— Task statement —
In the entries that follow, the first line to write out is the one containing "shipping: 2.68 -> none", and the last is the one containing "total: 11034.17 -> 11056.91". Reproduce that stretch exactly, with nothing before or after it.

— Input —
==============================

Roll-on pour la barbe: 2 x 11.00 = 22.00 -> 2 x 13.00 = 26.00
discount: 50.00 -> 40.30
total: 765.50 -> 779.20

==============================

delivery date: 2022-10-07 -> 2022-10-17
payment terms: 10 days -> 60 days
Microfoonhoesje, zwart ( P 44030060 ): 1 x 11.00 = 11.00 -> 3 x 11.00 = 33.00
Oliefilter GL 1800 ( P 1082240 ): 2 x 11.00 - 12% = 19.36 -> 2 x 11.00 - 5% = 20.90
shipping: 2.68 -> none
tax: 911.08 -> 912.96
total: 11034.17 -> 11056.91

==============================

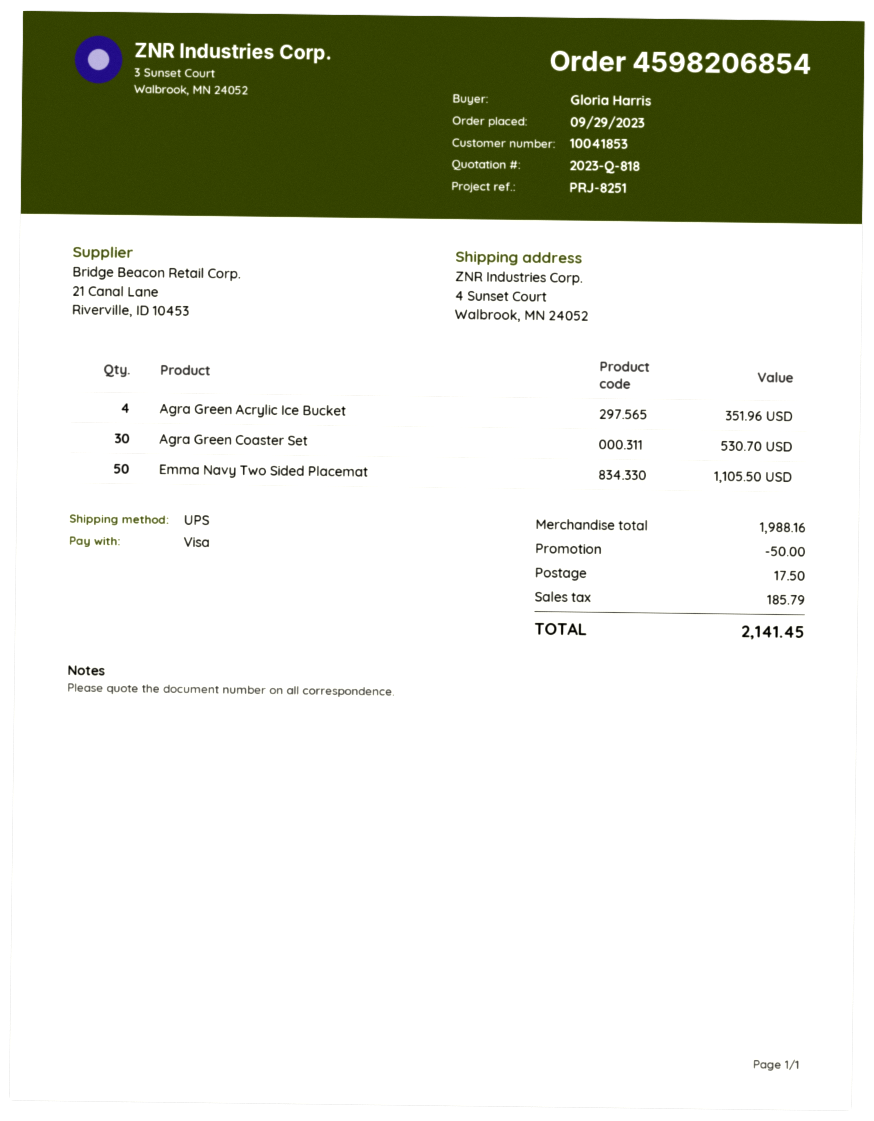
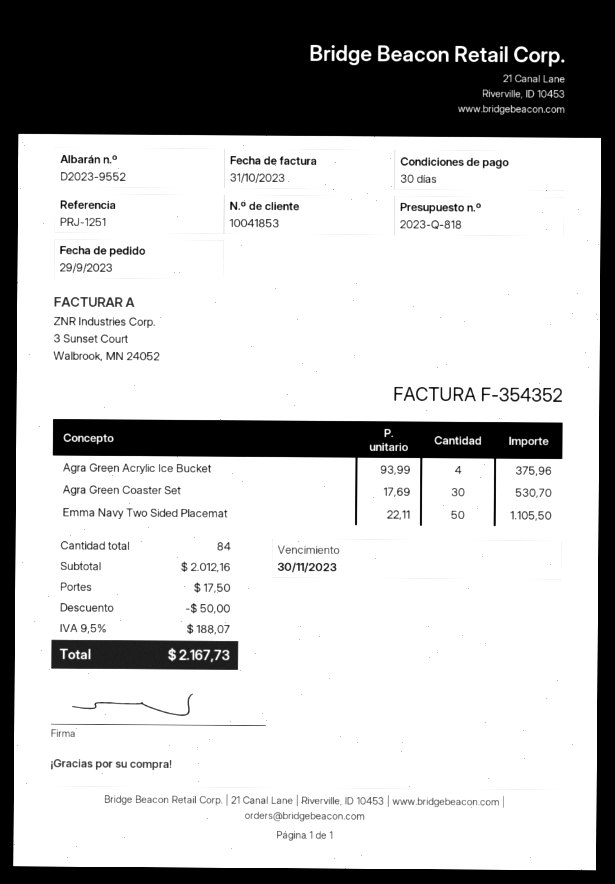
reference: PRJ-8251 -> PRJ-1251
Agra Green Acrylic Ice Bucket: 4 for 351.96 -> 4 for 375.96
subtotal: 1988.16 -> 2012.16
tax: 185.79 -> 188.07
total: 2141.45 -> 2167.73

==============================

— Worked solution —
shipping: 2.68 -> none
tax: 911.08 -> 912.96
total: 11034.17 -> 11056.91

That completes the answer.